Il semble que vous avez instruit les gouverneurs de mettre tout en oeuvre en vue de mettre un terme à la fraude des hydrocarbures. C’est vrai, la fraude des hydrocarbures a particulièrement pris de l’ampleur depuis 2011 et je serais certainement hypocrite si je ne précisais pas que cela est imputable à la gouvernance scabreuse de votre prédécesseur. Une gouvernance faite de corruption, de détournements, de concussion qui a ruiné le Niger et face à laquelle, je dois vous le dire, vous tergiversez. Je vous l’avais dit, non seulement vous avez déclaré la guerre, mais il n’y a pas mille façons de lutter contre la corruption. Vous ne pouvez pas ménager la chèvre et le chou en même temps. Soit, vous vous engagez à faire du bien pour le Niger, soit vous choisissez le parti des délinquants économiques.
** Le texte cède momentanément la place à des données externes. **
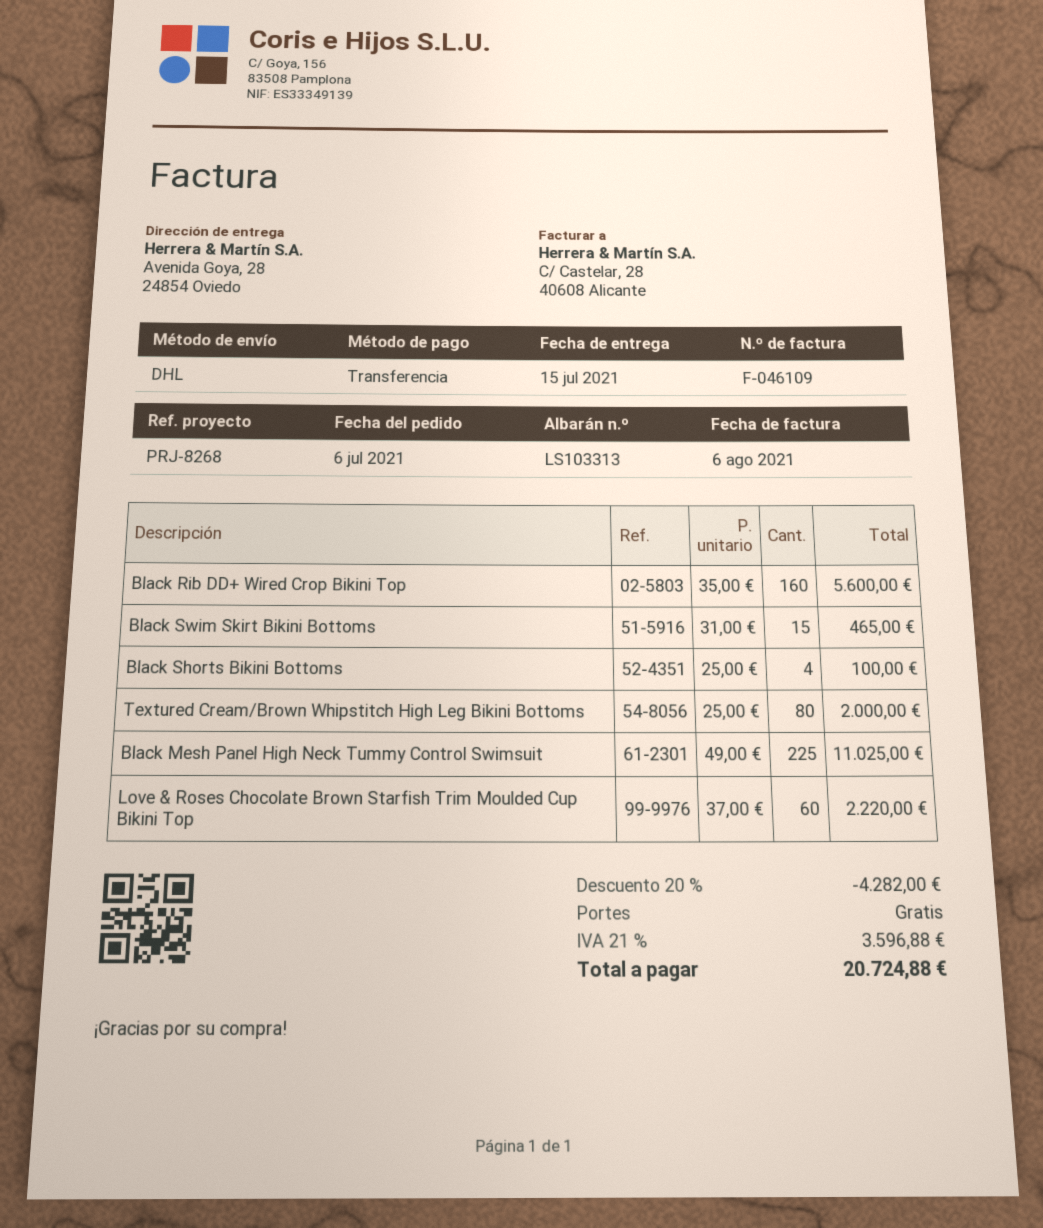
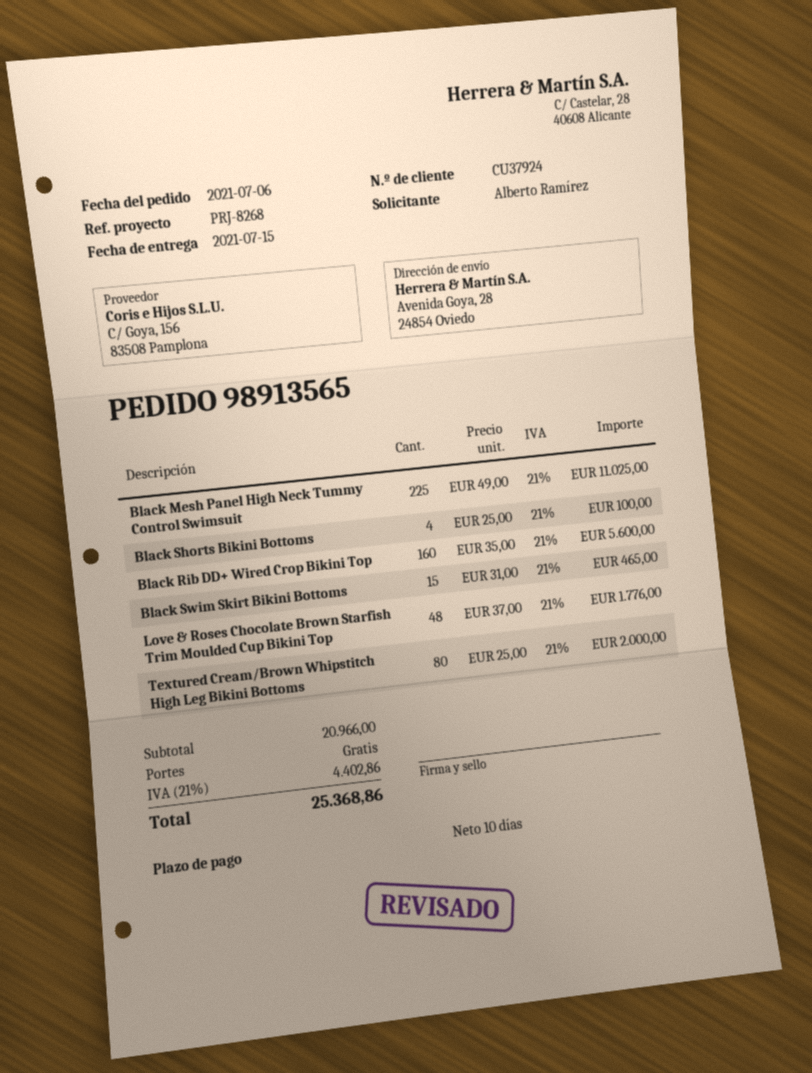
Love & Roses Chocolate Brown Starfish Trim Moulded Cup Bikini Top: 60 x 37.00 = 2220.00 -> 48 x 37.00 = 1776.00
discount: 20% = 4282.00 -> none
tax: 21% = 3596.88 -> 21% = 4402.86
total: 20724.88 -> 25368.86

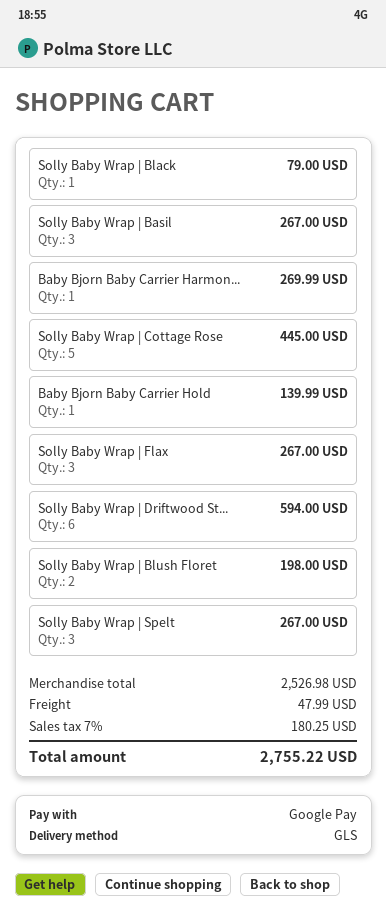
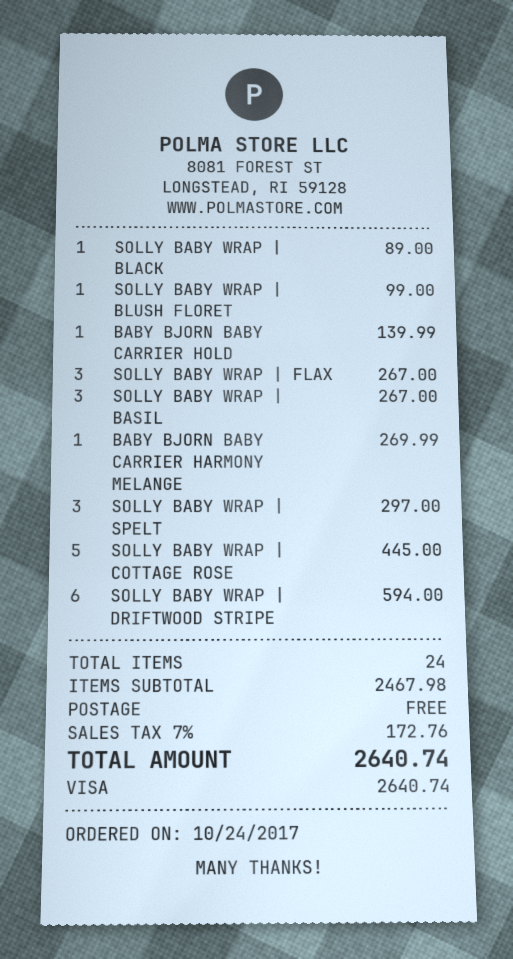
payment method: Google Pay -> Visa
Solly Baby Wrap | Black: 1 for 79.00 -> 1 for 89.00
Solly Baby Wrap | Blush Floret: 2 for 198.00 -> 1 for 99.00
Solly Baby Wrap | Spelt: 3 for 267.00 -> 3 for 297.00
subtotal: 2526.98 -> 2467.98
shipping: 47.99 -> 0.00
tax: 7% = 180.25 -> 7% = 172.76
total: 2755.22 -> 2640.74

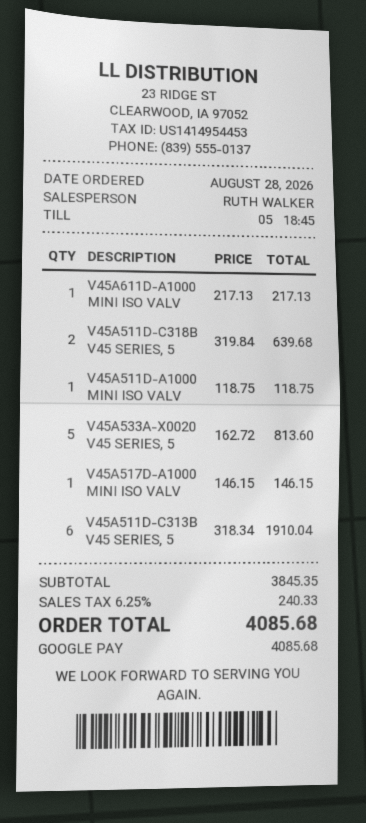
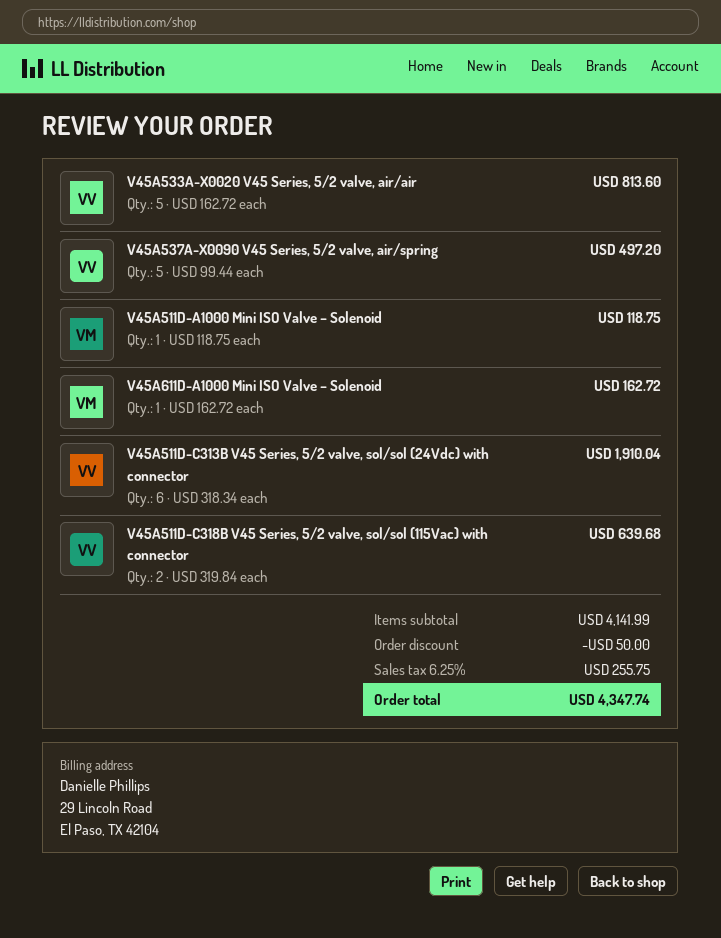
V45A611D-A1000 MINI ISO VALV: 1 x 217.13 = 217.13 -> 1 x 162.72 = 162.72
V45A517D-A1000 MINI ISO VALV: 1 x 146.15 = 146.15 -> none
V45A537A-X0090 V45 Series, 5/2 valve, air/spring: none -> 5 x 99.44 = 497.20
subtotal: 3845.35 -> 4141.99
discount: none -> 50.00
tax: 6.25% = 240.33 -> 6.25% = 255.75
total: 4085.68 -> 4347.74

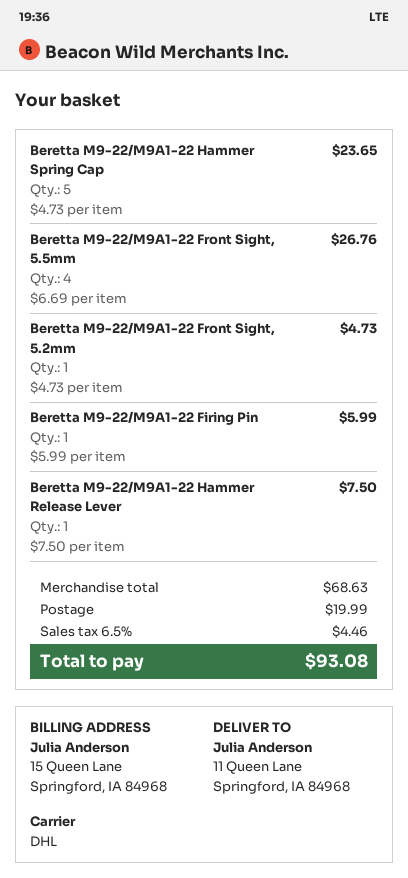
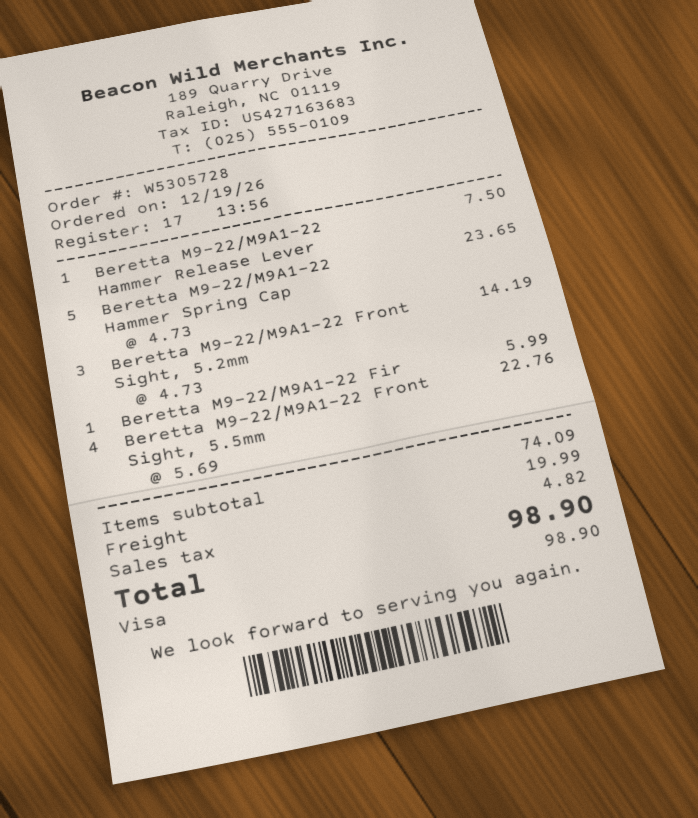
Beretta M9-22/M9A1-22 Front Sight, 5.5mm: 4 x 6.69 = 26.76 -> 4 x 5.69 = 22.76
Beretta M9-22/M9A1-22 Front Sight, 5.2mm: 1 x 4.73 = 4.73 -> 3 x 4.73 = 14.19
subtotal: 68.63 -> 74.09
tax: 4.46 -> 4.82
total: 93.08 -> 98.90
J’étais allé plus loin dans l’analyse en vous indiquant que, s’il vous semble plus facile de faire preuve d’ingratitude vis-àvis de votre pays plutôt que de le faire envers un homme, alors votre choix est clair, n’hésitez pas à l’assumer. En un mot, si vous préférez trahir votre pays plutôt qu’un homme, alors, continuez à tergiverser, à faire semblant et à parler sans rien faire. La fraude des hydrocarbures, vous le savez, n’est que la manifestation de la corruption que votre prédécesseur a instituée en mode de gouvernance. Ce n’est pas autre chose. Je ne réfute pas le fait que la fraude de l’essence en provenance du Nigeria est aussi vieille que le temps. Cependant, la fraude a, aujourd’hui, gangrené tout le pays. Tous ceux qui ont une parcelle de pouvoir leur permettant de se livrer impunément à cette activité illégale le font sans sourciller : politiques, hommes d’affaires, porteurs de tenue, le Niger, sous l’autre, a été une anarchie organisée. Vous héritez, donc, d’un Niger vandalisé où détenir une fraction de pouvoir est synonyme sauf-conduit pour faire ce que l’on veut. L‘autre a détruit ce pays et vous ne direz sans doute pas le contraire. Votre tâche est immense mais elle est relativement facile, à condition que vous ayez réellement à coeur de rendre à l’État ce que des individus lui ont pris.

Monsieur le Président,

Vous avez certainement souvenance du séjour, dans notre pays, de Christine Lagarde, à l’époque directrice générale du Fonds monétaire international (Fmi). C’était juste au début de l’exploitation du pétrole. Une décennie après les sages conseils de Christine Lagarde, vous avez tout gâché. Je dis vous parce que vous êtes nécessairement comptable de la gestion de l’autre dont vous connaissez la préoccupation essentielle en la matière. C’est pourquoi d’ailleurs je n’ai pas hésité à reprendre le cours de cette au président de la République que vous êtes. C’est lorsque les bonnes actions viennent de quelqu’un de l’intérieur que l’on mesure sa portée et la sincérité de celui qui en est porteur. Vous êtes de l’intérieur et je ne puis qu’apprécier votre volonté de changer les choses. Cependant, je dois vous faire remarquer que vous n’avez aucun intérêt à jouer aux équilibristes. Ressaisissez-vous pendant qu’il est temps.